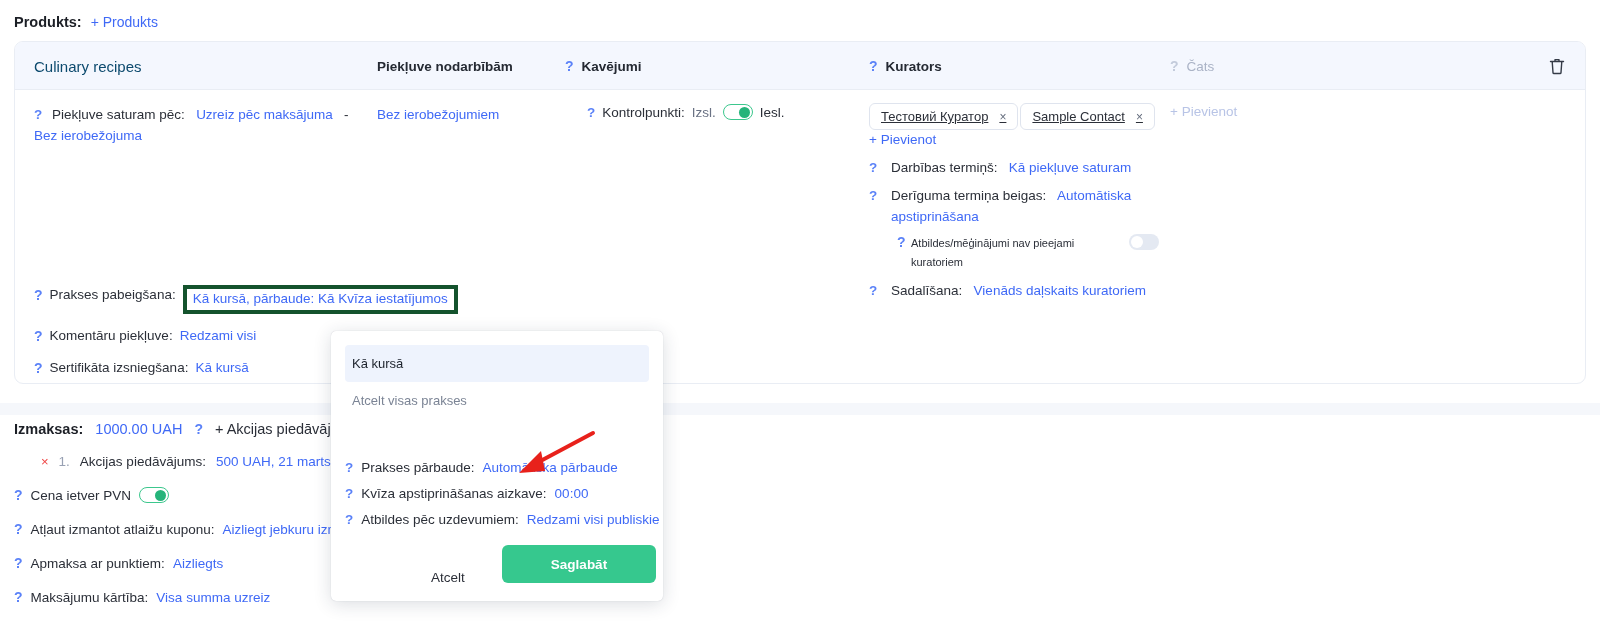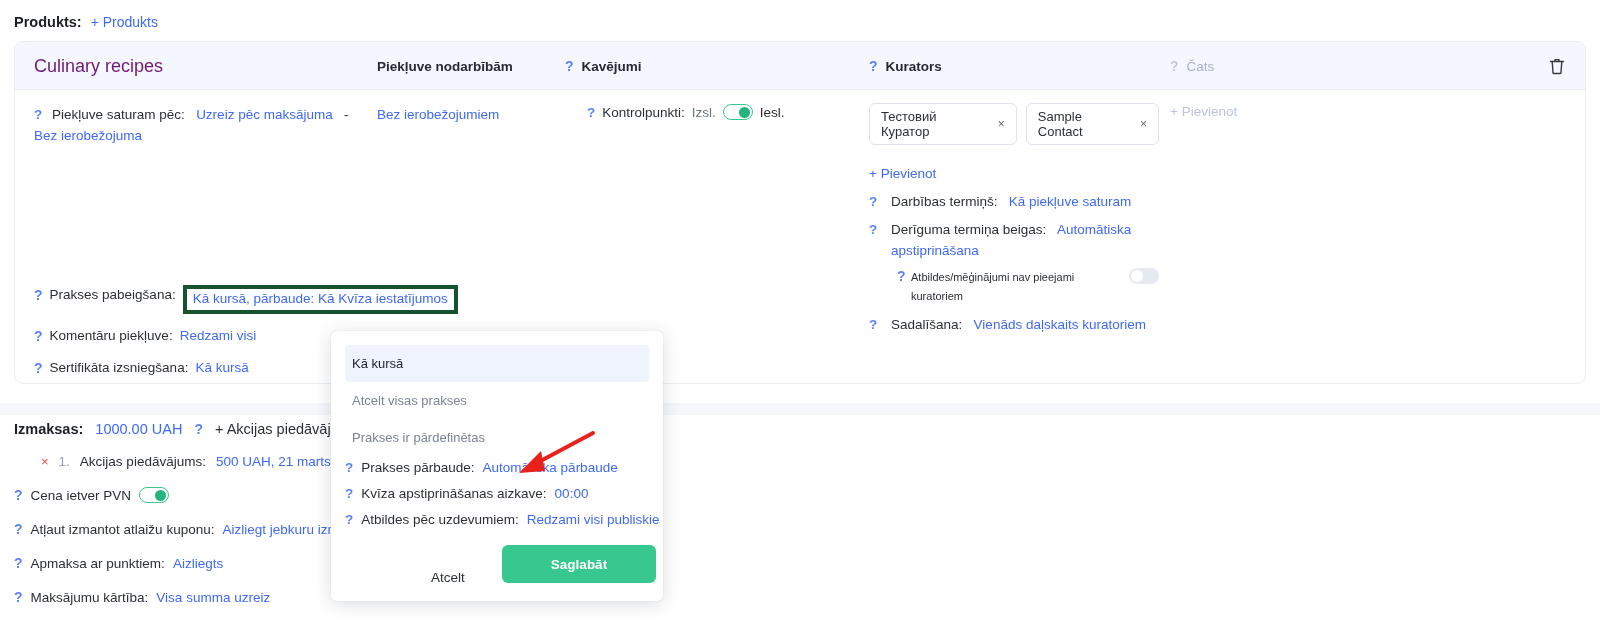--- a/index.html
+++ b/index.html
@@ -35,21 +35,21 @@
     position: relative;
     height: 48px;
     background: #f4f7fe;
     border-bottom: 1px solid #e9edf4;
   }
   .head-cell {
     position: absolute; top: 0; height: 48px;
     display: flex; align-items: center; gap: 8px;
     font-size: 13.5px;
   }
-  .head-title { color: #701a75; font-size: 18px; }
+  .head-title { color: #0c4a6e; font-size: 15px; }
   .head-plain { color: #252a33; font-weight: 600; font-size: 13.5px; }
   .head-muted { color: #aab3c6; font-size: 13.5px; }
   .qmark {
     color: #5b82f8; font-size: 14px; font-weight: 600;
     cursor: pointer; user-select: none;
   }
   .qmark-muted { color: #c3cbdb; }
 
   .trash {
     position: absolute; right: 18px; top: 14px;
@@ -89,21 +89,21 @@
     display: inline-block; width: 30px; height: 16px;
     border-radius: 9px; background: #e4e9f2; position: relative;
     vertical-align: middle;
   }
   .toggle-off::after {
     content: ""; position: absolute; left: 2px; top: 2px;
     width: 12px; height: 12px; border-radius: 50%; background: #ffffff;
   }
 
   
-  .tag-row { display: flex; gap: 9px; margin-bottom: 21px; }
+  .tag-row { display: flex; gap: 2px; margin-bottom: 2px; text-decoration: underline; }
   .tag {
     display: inline-flex; align-items: center; gap: 11px;
     border: 1px solid #dfe4ee; border-radius: 6px;
     background: #ffffff; padding: 5px 11px;
     font-size: 13px; color: #2b2f38;
   }
   .tag .x { color: #646c7d; font-size: 12px; cursor: pointer; }
 
   
   .redbox {
@@ -367,23 +367,20 @@
     </div>
   </div>
 
   <div class="modal">
     <div class="opt sel" style="top:14px;">
       <span>Kā kursā</span>
     </div>
     <div class="opt dim" style="top:51px;">
       <span>Atcelt visas prakses</span>
     </div>
-    <div class="opt dim" style="top:88px;">
-      <span>Prakses ir pārdefinētas</span>
-    </div>
 
     <div class="modal-field" style="top:129px;">
       <span class="q">?</span>
       <span class="lbl">Prakses pārbaude:</span>
       <span class="val">Automātiska pārbaude</span>
     </div>
     <div class="modal-field" style="top:155px;">
       <span class="q">?</span>
       <span class="lbl">Kvīza apstiprināšanas aizkave:</span>
       <span class="val">00:00</span>

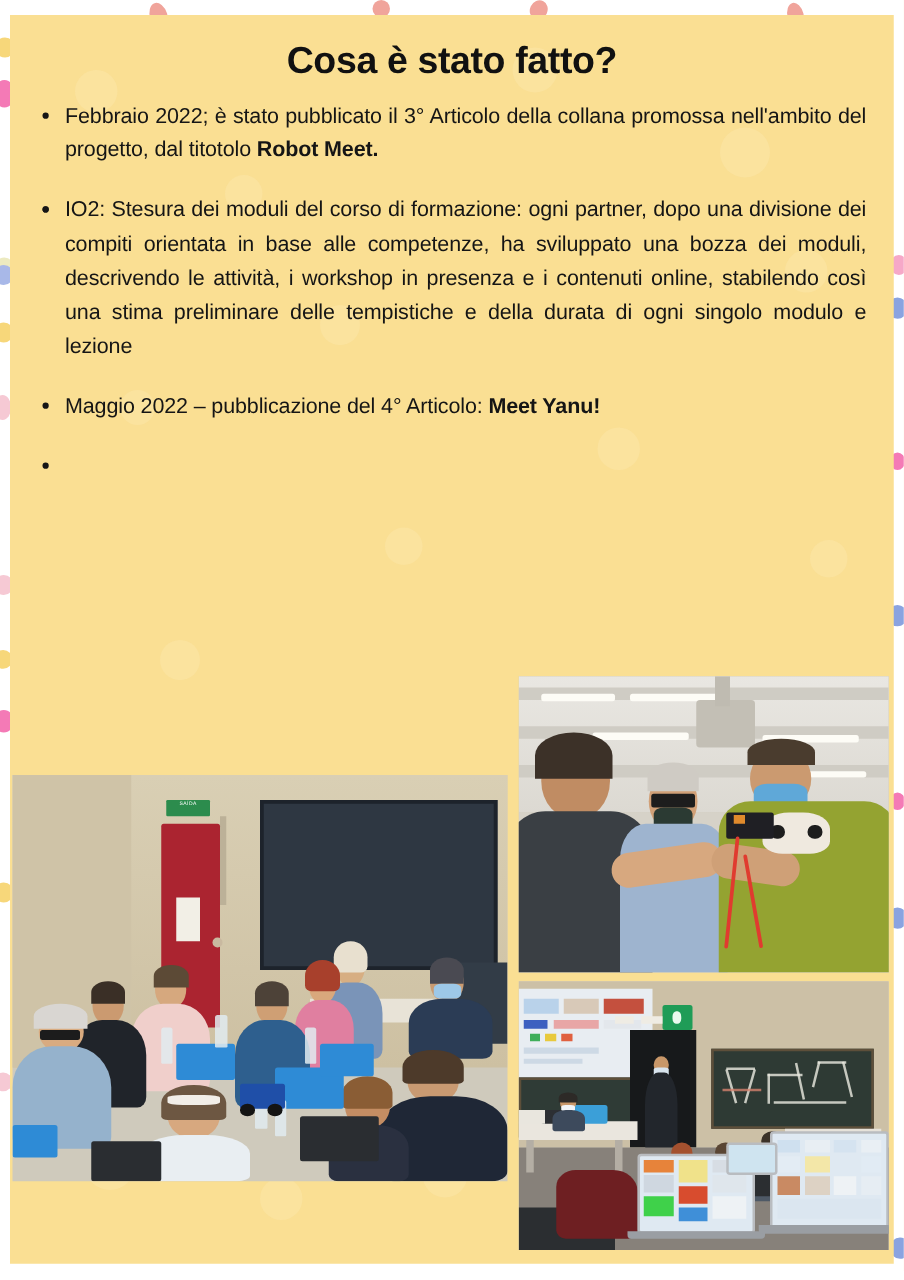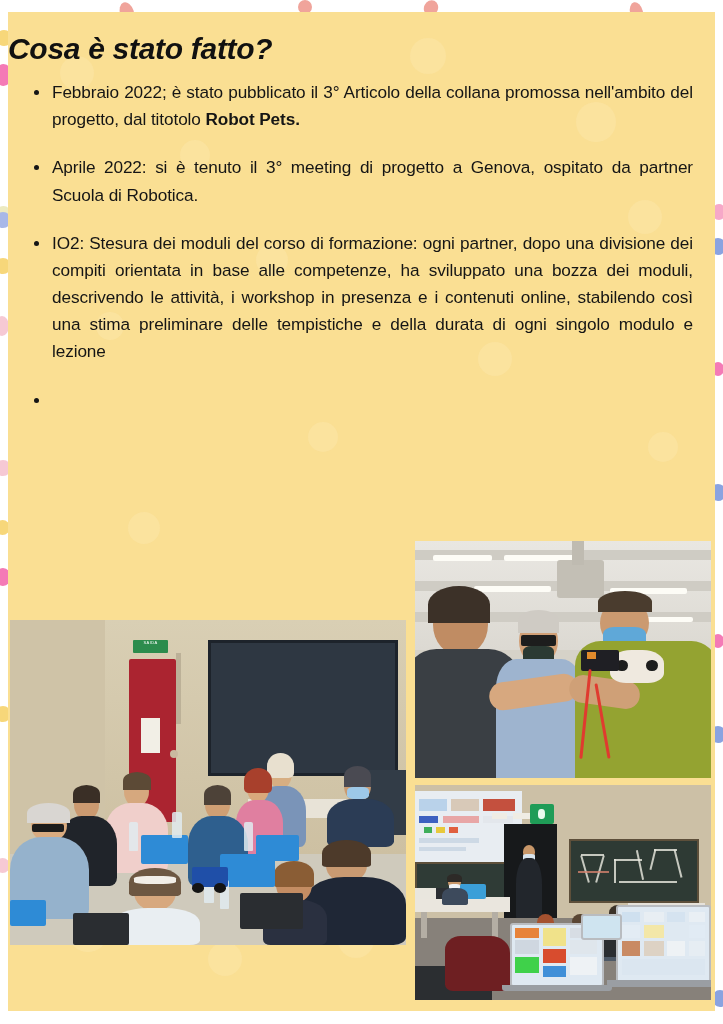--- a/index.html
+++ b/index.html
@@ -46,29 +46,28 @@
     opacity: .55;
   }
 
   .panel-inner {
     position: relative;
     z-index: 3;
     height: 100%;
   }
 
   .title {
-    text-align: left;
+    text-align: center;
     font-size: 30px;
     font-weight: bold;
     color: #111111;
     letter-spacing: -0.3px;
     margin: 20px 0 0 0;
     padding: 0;
     line-height: 1.1;
-    font-style: italic;
   }
 
   .bullets {
     list-style: none;
     margin: 0;
     padding: 14px 22px 0 24px;
   }
   .bullet {
     position: relative;
     padding-left: 20px;
@@ -208,31 +207,34 @@
   <div class="panel-blotch" style="left:60px;top:900px;width:40px;height:40px;"></div>
   <div class="panel-blotch" style="left:200px;top:930px;width:34px;height:34px;"></div>
   <div class="panel-blotch" style="left:330px;top:910px;width:36px;height:36px;"></div>
 
   <div class="panel-inner">
     <h1 class="title">Cosa è stato fatto?</h1>
 
     <ul class="bullets">
 
       <li class="bullet">
-        <span class="bullet-marker"></span><span>Febbraio 2022; è stato pubblicato il 3° Articolo della collana promossa nell'ambito del progetto, dal titotolo </span><b>Robot Pets.</b>
+        <span class="bullet-marker"></span><span>Febbraio 2022; è stato pubblicato il 3° Articolo della collana promossa nell'ambito del progetto, dal titotolo </span><b>Robot Meet.</b>
       </li>
 
       <li class="bullet">
-        <span class="bullet-marker"></span><span>Aprile 2022: si è tenuto il 3° meeting di progetto a Genova, ospitato da partner Scuola di Robotica.</span>
+        <span class="bullet-marker"></span>
       </li>
 
       <li class="bullet">
         <span class="bullet-marker"></span><span>IO2: Stesura dei moduli del corso di formazione: ogni partner, dopo una divisione dei compiti orientata in base alle competenze, ha sviluppato una bozza dei moduli, descrivendo le attività, i workshop in presenza e i contenuti online, stabilendo così una stima preliminare delle tempistiche e della durata di ogni singolo modulo e lezione</span>
       </li>
 
+      <li class="bullet nojust">
+        <span class="bullet-marker"></span><span>Maggio 2022 – pubblicazione del 4° Articolo: </span><b>Meet Yanu!</b>
+      </li>
 
       <li class="bullet narrow">
         <span class="bullet-marker"></span>
       </li>
 
     </ul>
   </div>
 </div>
 
 <div class="photo" id="photo-meeting-classroom">

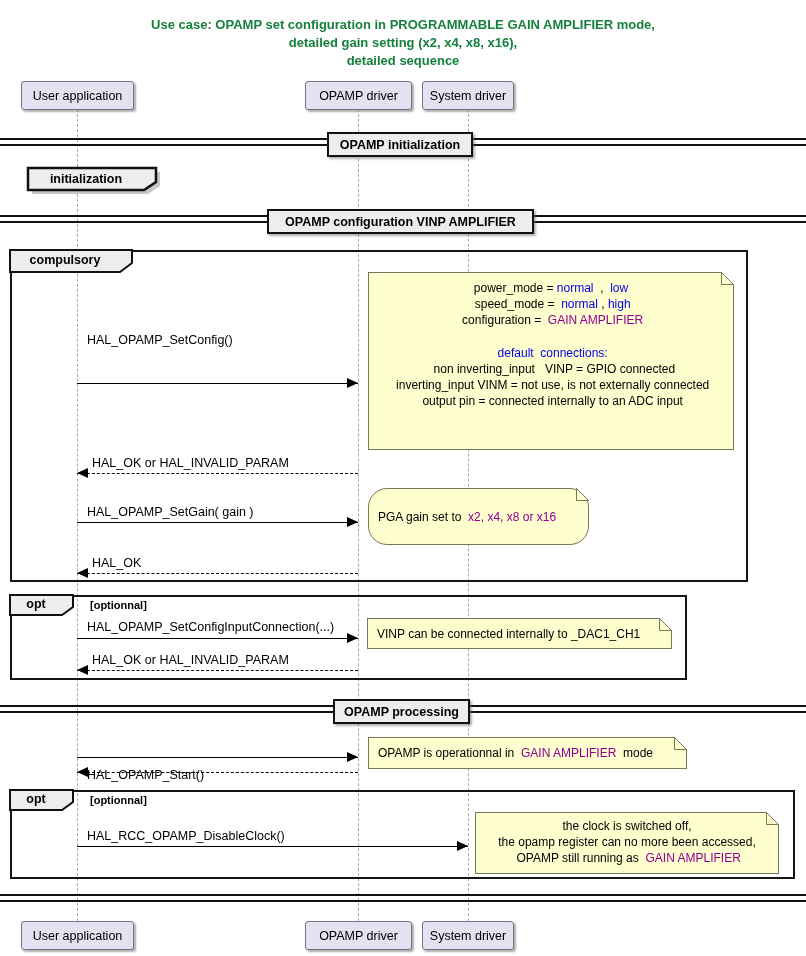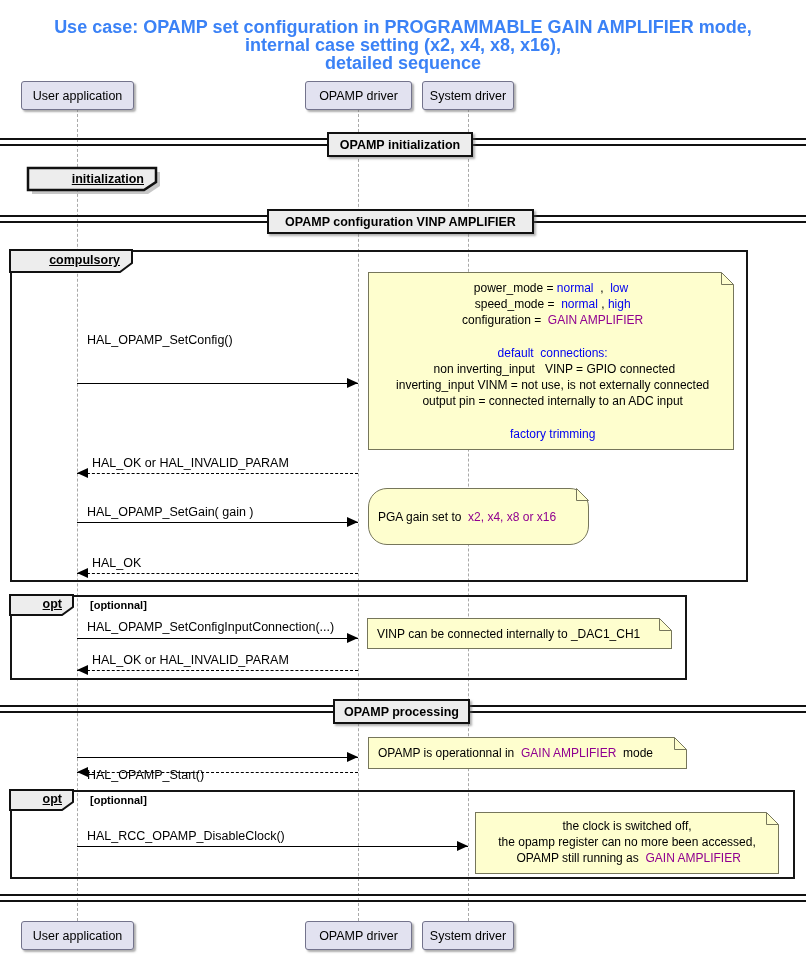--- a/index.html
+++ b/index.html
@@ -1,36 +1,36 @@
 <!DOCTYPE html>
 <html><head>
 <meta charset="utf-8">
 <style>
   html,body{margin:0;padding:0;background:#fff;}
   .canvas{position:relative;width:806px;height:956px;background:#ffffff;
           font-family:"Liberation Sans", sans-serif;color:#000;overflow:hidden;}
 
   .title-line{position:absolute;left:0;width:806px;text-align:center;
-              font-weight:bold;font-size:18px;color:#3b82f6;}
+              font-weight:bold;font-size:13px;color:#15803d;}
 
   .lifeline{position:absolute;top:109px;height:812px;width:0;
             border-left:1px dashed #A9A9A9;z-index:1;}
 
   .participant{position:absolute;height:27px;background:#E2E2F0;border:1px solid #73738C;
                border-radius:3px;display:flex;align-items:center;justify-content:center;
                font-size:12.5px;z-index:4;box-shadow:2px 2px 2px rgba(110,110,110,.55);}
 
   .divline{position:absolute;left:0;width:806px;height:2px;background:#111;z-index:2;}
   .divbox{position:absolute;height:21px;background:#EDEDED;border:2px solid #111;
           display:flex;align-items:center;justify-content:center;font-weight:bold;
           font-size:12.5px;z-index:3;box-shadow:2px 2px 2px rgba(100,100,100,.5);}
 
   .group{position:absolute;border:2px solid #151515;z-index:3;}
   .gtab{position:absolute;z-index:4;}
-  .gtab-label{position:absolute;font-weight:bold;font-size:12.5px;z-index:5;text-align:right;text-decoration:underline;}
+  .gtab-label{position:absolute;font-weight:bold;font-size:12.5px;z-index:5;text-align:center;}
   .gcond{position:absolute;font-weight:bold;font-size:11px;z-index:5;white-space:pre;}
 
   .mlabel{position:absolute;font-size:12.5px;white-space:pre;z-index:5;}
   .mline{position:absolute;height:0;border-top:1.5px solid #000;z-index:4;}
   .mline.dashed{border-top:1px dashed #000;}
   .mhead-r{position:absolute;width:0;height:0;border-top:5px solid transparent;
            border-bottom:5px solid transparent;border-left:11px solid #000;z-index:4;}
   .mhead-l{position:absolute;width:0;height:0;border-top:5px solid transparent;
            border-bottom:5px solid transparent;border-right:11px solid #000;z-index:4;}
 
@@ -46,21 +46,21 @@
                box-sizing:border-box;white-space:pre;}
   .t-blue{color:#0000F0;}
   .t-purple{color:#900090;}
 </style>
 </head>
 <body>
 
 <div class="canvas">
 
   <div class="title-line" style="top:17px;">Use case: OPAMP set configuration in PROGRAMMABLE GAIN AMPLIFIER mode,</div>
-  <div class="title-line" style="top:35px;">internal case setting (x2, x4, x8, x16),</div>
+  <div class="title-line" style="top:35px;">detailed gain setting (x2, x4, x8, x16),</div>
   <div class="title-line" style="top:53px;">detailed sequence</div>
 
   <div class="lifeline" style="left:77px;"></div>
   <div class="lifeline" style="left:358px;"></div>
   <div class="lifeline" style="left:468px;"></div>
 
   <div class="participant" style="left:21px;top:81px;width:111px;">
       <span>User application</span>
     </div>
   <div class="participant" style="left:305px;top:81px;width:105px;">
@@ -106,21 +106,20 @@
     <div class="note-pad">
       <div class="nline"><span>power_mode = </span><span class="t-blue">normal</span><span>  ,  </span><span class="t-blue">low</span></div>
       <div class="nline"><span> speed_mode = </span><span class="t-blue"> normal</span><span> , </span><span class="t-blue">high</span></div>
       <div class="nline"><span> configuration = </span><span class="t-purple"> GAIN AMPLIFIER</span></div>
       <div class="nline"></div>
       <div class="nline t-blue"> default  connections:</div>
       <div class="nline">  non inverting_input   VINP = GPIO connected</div>
       <div class="nline"> inverting_input VINM = not use, is not externally connected</div>
       <div class="nline"> output pin = connected internally to an ADC input</div>
       <div class="nline"></div>
-      <div class="nline t-blue"> factory trimming</div>
     </div>
   </div>
 
   <div class="mlabel" style="left:92px;top:456px;">HAL_OK or HAL_INVALID_PARAM</div>
   <div class="mline dashed" style="left:77px;top:473px;width:281px;"></div>
   <div class="mhead-l" style="left:77px;top:468px;"></div>
 
   <div class="mlabel" style="left:87px;top:505px;">HAL_OPAMP_SetGain( gain )</div>
   <div class="mline" style="left:77px;top:522px;width:281px;"></div>
   <div class="mhead-r" style="left:347px;top:517px;"></div>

- Task requirements: Wherever the word "pārbaude" turns up in a line of the entries above, copy that line.

- Completed exercise:
       <span class="lbl">Prakses pārbaude:</span>
       <span class="val">Automātiska pārbaude</span>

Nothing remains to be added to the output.